Friday 23 March 2012

One last post to wrap it all up.

This isn't a formal post. I found this video after the blog was due and thought that it summed up the idea perfectly.


Friday 9 March 2012

What is my Opinion?

Over-diagnosis is a serious issue. There is a plethora of evidence that most diagnoses are results of drug companies trying to make big profits. It's no lie that pharmaceutical companies benefit more with more patients. The easiest way to obtain more patients is to make the masses believe they have a disorder. It is quite clear that as time goes on, the diagnostic criteria for mental disorders and other diseases is constantly broadening. Though this does help people who really do need the medicine be noticed, it puts those who don't need medication at risk for harmful side effects of pills that weren't made for them. There are people who need to be subdued by medication, and then there are those who don't, and the line between those two is growing fuzzier every day, and drug companies are benefitting. Even if it isn't a scam, who is to say that everyone who can't concentrate needs a prescription filled out because they have ADD, or is autistic just because they are a little awkward? Maybe the truly harmful effect of hasty over-diagnosis is the fact that no one is seeing these disorders as gifts and letting the child choose whether they want to be "fixed" or not.

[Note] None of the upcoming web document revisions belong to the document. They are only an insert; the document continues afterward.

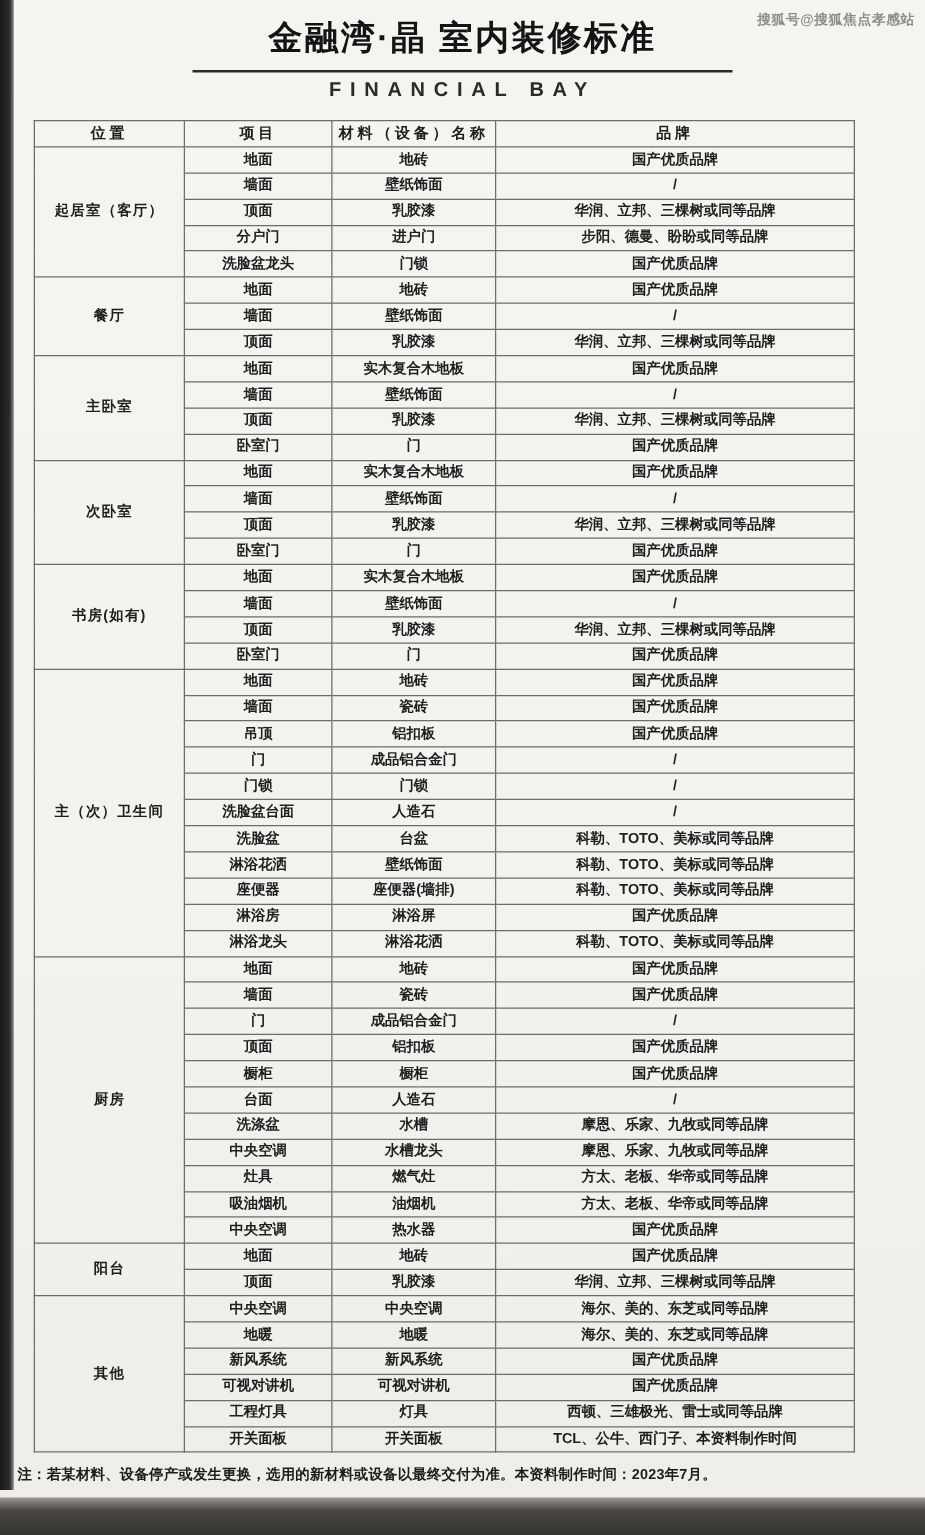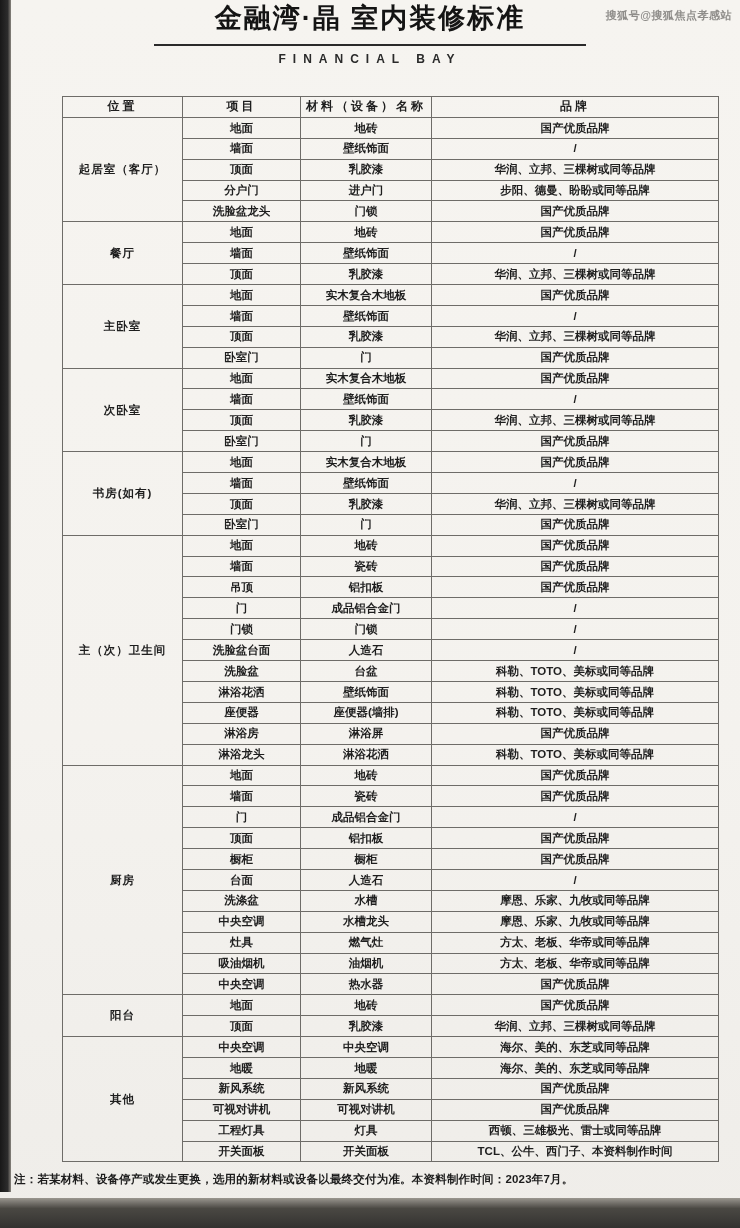--- a/index.html
+++ b/index.html
@@ -24,35 +24,35 @@
   .scan-edge-bottom {
     position: absolute; left: 0; bottom: 0;
     width: 740px; height: 30px;
     background: linear-gradient(180deg, #9a968f 0%, #4a4843 35%, #333230 100%);
   }
   .watermark {
     position: absolute; top: 8px; right: 8px;
     font-size: 11px; font-weight: bold;
     color: #8f8d8a; letter-spacing: 0.5px;
   }
-  .title-block { text-align: center; }
+  .title-block { padding-top: 12px; text-align: center; }
   .doc-title {
     font-size: 27px; font-weight: bold; color: #141414;
     letter-spacing: 2px;
   }
   .title-rule {
     width: 432px; height: 2px; background: #2a2a2a;
     margin: 8px auto 6px auto;
   }
   .doc-subtitle {
-    font-size: 12px; font-weight: bold; color: #2a2a2a;
+    font-size: 16px; font-weight: bold; color: #2a2a2a;
     letter-spacing: 7px;
   }
   table.spec {
-    position: absolute; left: 62px; top: 96px;
+    position: absolute; left: 27px; top: 96px;
     width: 656px;
     border-collapse: collapse;
     table-layout: fixed;
   }
   table.spec th, table.spec td {
     border: 1px solid #6e6c68;
     text-align: center; vertical-align: middle;
     font-size: 11.5px; font-weight: bold; color: #1e1e1e;
     height: 20.9px; line-height: 1.1;
     padding: 0 2px;

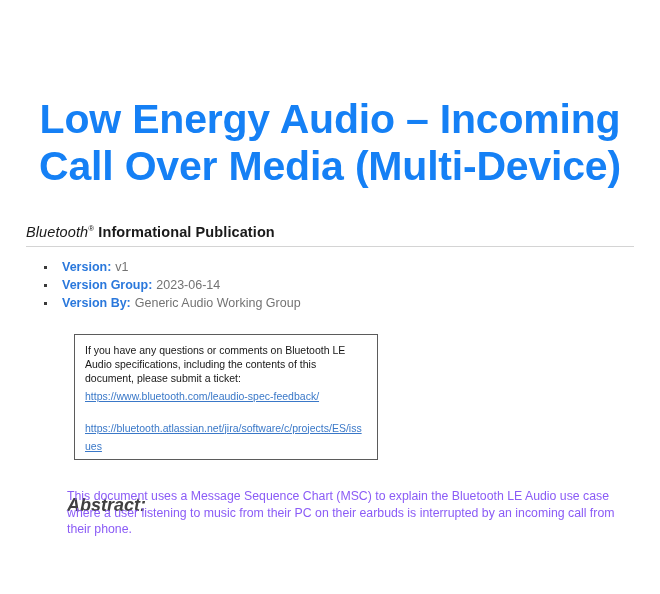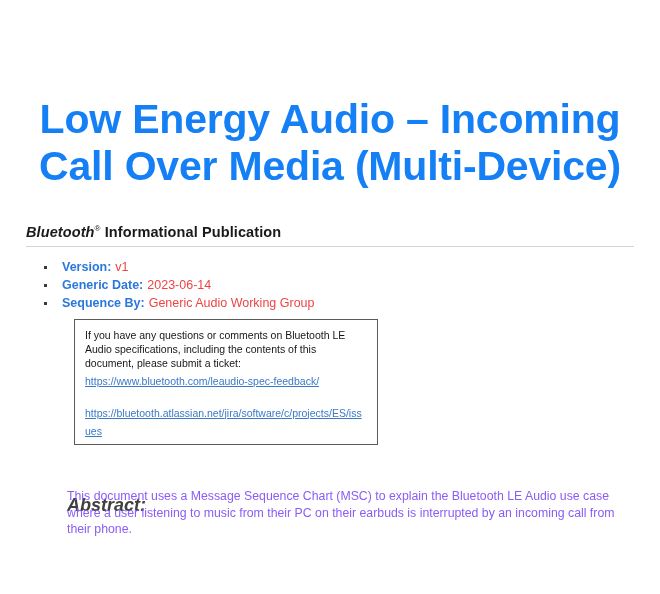--- a/index.html
+++ b/index.html
@@ -44,21 +44,21 @@
     position: absolute;
     left: 26px;
     top: 224px;
     font-size: 14.5px;
     font-weight: bold;
     color: #1a1a1a;
     letter-spacing: 0.1px;
   }
   .subtitle .brand {
     font-style: italic;
-    font-weight: bold;
+    font-weight: normal;
   }
   .subtitle sup {
     font-size: 8px;
     vertical-align: super;
     line-height: 0;
     font-style: normal;
     font-weight: normal;
   }
 
   .rule {
@@ -97,29 +97,29 @@
     height: 3px;
     background: #3a3a3a;
   }
   .meta-label {
     color: #2A78DC;
     font-weight: bold;
     margin-right: 4px;
     white-space: nowrap;
   }
   .meta-value {
-    color: #ef4444;
+    color: #737373;
     white-space: nowrap;
   }
 
   
   .callout {
     position: absolute;
     left: 74px;
-    top: 319px;
+    top: 334px;
     width: 304px;
     height: 126px;
     box-sizing: border-box;
     border: 1px solid #5b5b5b;
     background: #ffffff;
     padding: 8px 10px 6px 10px;
   }
   .callout p {
     margin: 0;
     font-size: 10.5px;
@@ -177,29 +177,29 @@
           <i></i>
         </span>
       <span class="meta-label">Version:</span>
       <span class="meta-value">v1</span>
     </div>
 
     <div class="meta-item">
       <span class="meta-bullet">
           <i></i>
         </span>
-      <span class="meta-label">Generic Date:</span>
+      <span class="meta-label">Version Group:</span>
       <span class="meta-value">2023-06-14</span>
     </div>
 
     <div class="meta-item">
       <span class="meta-bullet">
           <i></i>
         </span>
-      <span class="meta-label">Sequence By:</span>
+      <span class="meta-label">Version By:</span>
       <span class="meta-value">Generic Audio Working Group</span>
     </div>
 
   </div>
 
   <div class="callout">
     <p>If you have any questions or comments on Bluetooth LE Audio specifications, including the contents of this document, please submit a ticket:</p>
     <a href="#">https://www.bluetooth.com/leaudio-spec-feedback/</a>
     <div class="gap"></div>
     <a href="#">https://bluetooth.atlassian.net/jira/software/c/projects/ES/issues</a>

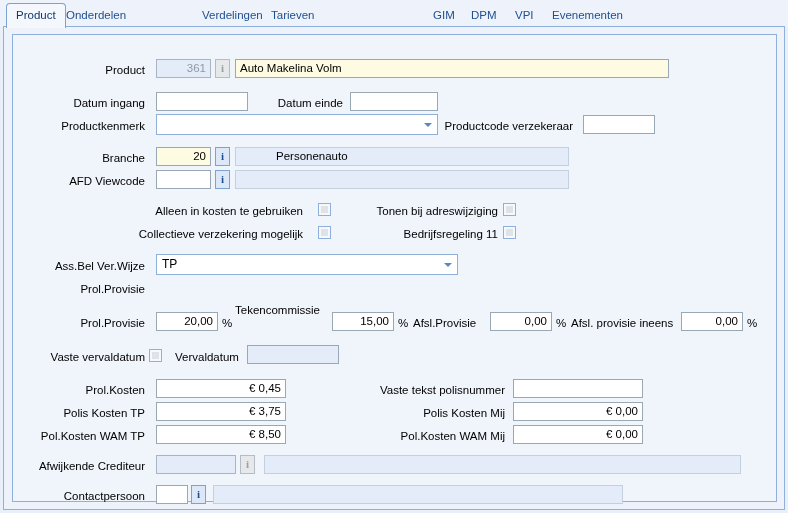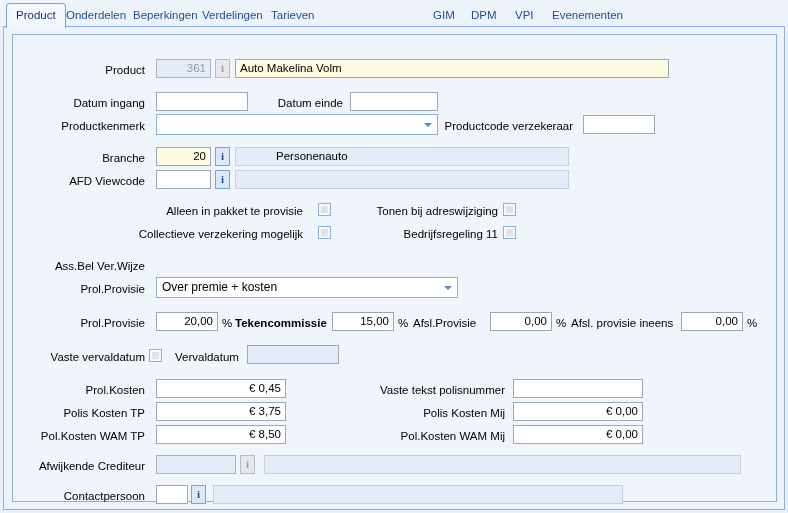--- a/index.html
+++ b/index.html
@@ -194,21 +194,20 @@
   }
 </style>
 </head>
 <body>
 
 <div class="window">
 
   <div class="tabstrip">
     <div class="tab active" style="left:6px;">Product</div>
     <div class="tab" style="left:57px;">Onderdelen</div>
-    <div class="tab" style="left:124px;">Beperkingen</div>
     <div class="tab" style="left:193px;">Verdelingen</div>
     <div class="tab" style="left:262px;">Tarieven</div>
     <div class="tab" style="left:424px;">GIM</div>
     <div class="tab" style="left:462px;text-align:right;">DPM</div>
     <div class="tab" style="left:506px;">VPI</div>
     <div class="tab" style="left:543px;">Evenementen</div>
   </div>
 
   <div class="panel-outer">
     <div class="panel-inner">
@@ -236,45 +235,45 @@
       <div class="lbl r" style="left:30px; top:116px; width:102px;">Branche</div>
       <div class="fld num yellow" style="left:143px; top:112px; width:55px;">20</div>
       <div class="ibtn" style="left:202px; top:112px;">i</div>
       <div class="fld display" style="left:222px; top:112px; width:334px;">Personenauto</div>
 
       <div class="lbl r" style="left:20px; top:139px; width:112px;">AFD Viewcode</div>
       <div class="fld num" style="left:143px; top:135px; width:55px;"></div>
       <div class="ibtn" style="left:202px; top:135px;">i</div>
       <div class="fld display" style="left:222px; top:135px; width:334px;"></div>
 
-      <div class="lbl r" style="left:110px; top:169px; width:180px;">Alleen in pakket te provisie</div>
+      <div class="lbl r" style="left:110px; top:169px; width:180px;">Alleen in kosten te gebruiken</div>
       <div class="cb" style="left:305px; top:168px;"></div>
 
       <div class="lbl r" style="left:330px; top:169px; width:155px;">Tonen bij adreswijziging</div>
       <div class="cb" style="left:490px; top:168px;"></div>
 
       <div class="lbl r" style="left:110px; top:192px; width:180px;">Collectieve verzekering mogelijk</div>
       <div class="cb" style="left:305px; top:191px;"></div>
 
       <div class="lbl r" style="left:330px; top:192px; width:155px;">Bedrijfsregeling 11</div>
       <div class="cb" style="left:490px; top:191px;"></div>
 
       <div class="lbl r" style="left:20px; top:224px; width:112px;">Ass.Bel Ver.Wijze</div>
-
-      <div class="lbl r" style="left:20px; top:247px; width:112px;">Prol.Provisie</div>
-      <div class="combo" style="left:143px; top:242px; width:302px;">
-        <span>Over premie + kosten</span>
+      <div class="combo" style="left:143px; top:219px; width:302px;">
+        <span>TP</span>
         <span class="arrow"></span>
       </div>
+
+      <div class="lbl r" style="left:20px; top:247px; width:112px;">Prol.Provisie</div>
 
       <div class="lbl r" style="left:30px; top:281px; width:102px;">Prol.Provisie</div>
       <div class="fld num" style="left:143px; top:277px; width:62px;">20,00</div>
       <div class="pct" style="left:209px; top:281px;">%</div>
 
-      <div class="lbl" style="left:222px; top:281px;font-weight:bold;">Tekencommissie</div>
+      <div class="lbl" style="left:222px; top:268px;">Tekencommissie</div>
       <div class="fld num" style="left:319px; top:277px; width:62px;">15,00</div>
       <div class="pct" style="left:385px; top:281px;">%</div>
 
       <div class="lbl" style="left:400px; top:281px;">Afsl.Provisie</div>
       <div class="fld num" style="left:477px; top:277px; width:62px;">0,00</div>
       <div class="pct" style="left:543px; top:281px;">%</div>
 
       <div class="lbl" style="left:558px; top:281px;">Afsl. provisie ineens</div>
       <div class="fld num" style="left:668px; top:277px; width:62px;">0,00</div>
       <div class="pct" style="left:734px; top:281px;">%</div>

The world's most famous ADHD patient...

Thursday 8 March 2012

Scammed If You Do, Scammed If You Don't


In “Attention Deficit Disorder Is Over-diagnosed and Over-treated,” Allen Frances asserts that the increased diagnosis of mental disorders such as ADD is a fad caused by drug companies. First, the rates of ADD diagnoses increased exponentially in the 1990’s after more expensive medications came out that were not, for the most part, any different from the previous medications, prompting more aggressive marketing with the promise of profit. Second, these drug companies “educated” specialists to see ADD in children who before had been considered perfectly healthy, a step that helped people who truly needed medication but had been looked over, yet also labeled many “false positives”. Also, mental disorder medication is prescribed rather carelessly and quickly as a first solution to children showing signs of ADD, dyslexia, and others, where one might have seen results through simpler methods. This has often caused harmful side effects for those who are taking medication unnecessarily and even illegally due to the easy nature of procuring these mentally stimulating pills.

Frances, Allen. "Attention Deficit Disorder Is Over-Diagnosed and Over-Treated." The 
            Huffington Post. TheHuffingtonPost.com, 03 May 2012. Web. 08 Mar. 2012. 
            <http://www.huffingtonpost.com/allen-frances/attention-deficit-
            disorder_b_1206381.html>.

I thought that this article was very well written. It made the same assertion that the first article I read made, except this one gave concrete facts and statistics, as well as some history on the ADD "epidemic". It drew connections between the years of new medication releases and increases in diagnoses. I found it disturbing how easily a person could be diagnosed and medicated, without even clear proof that the patient has the disorder. This article opened my eyes to just how broad the definition of ADD is and how easy it was to be put into that category. Perfectly fine people are consequently put on medications they do not need, and more and more college students are obtaining these drugs for studying, putting them in danger of legitimate health problems.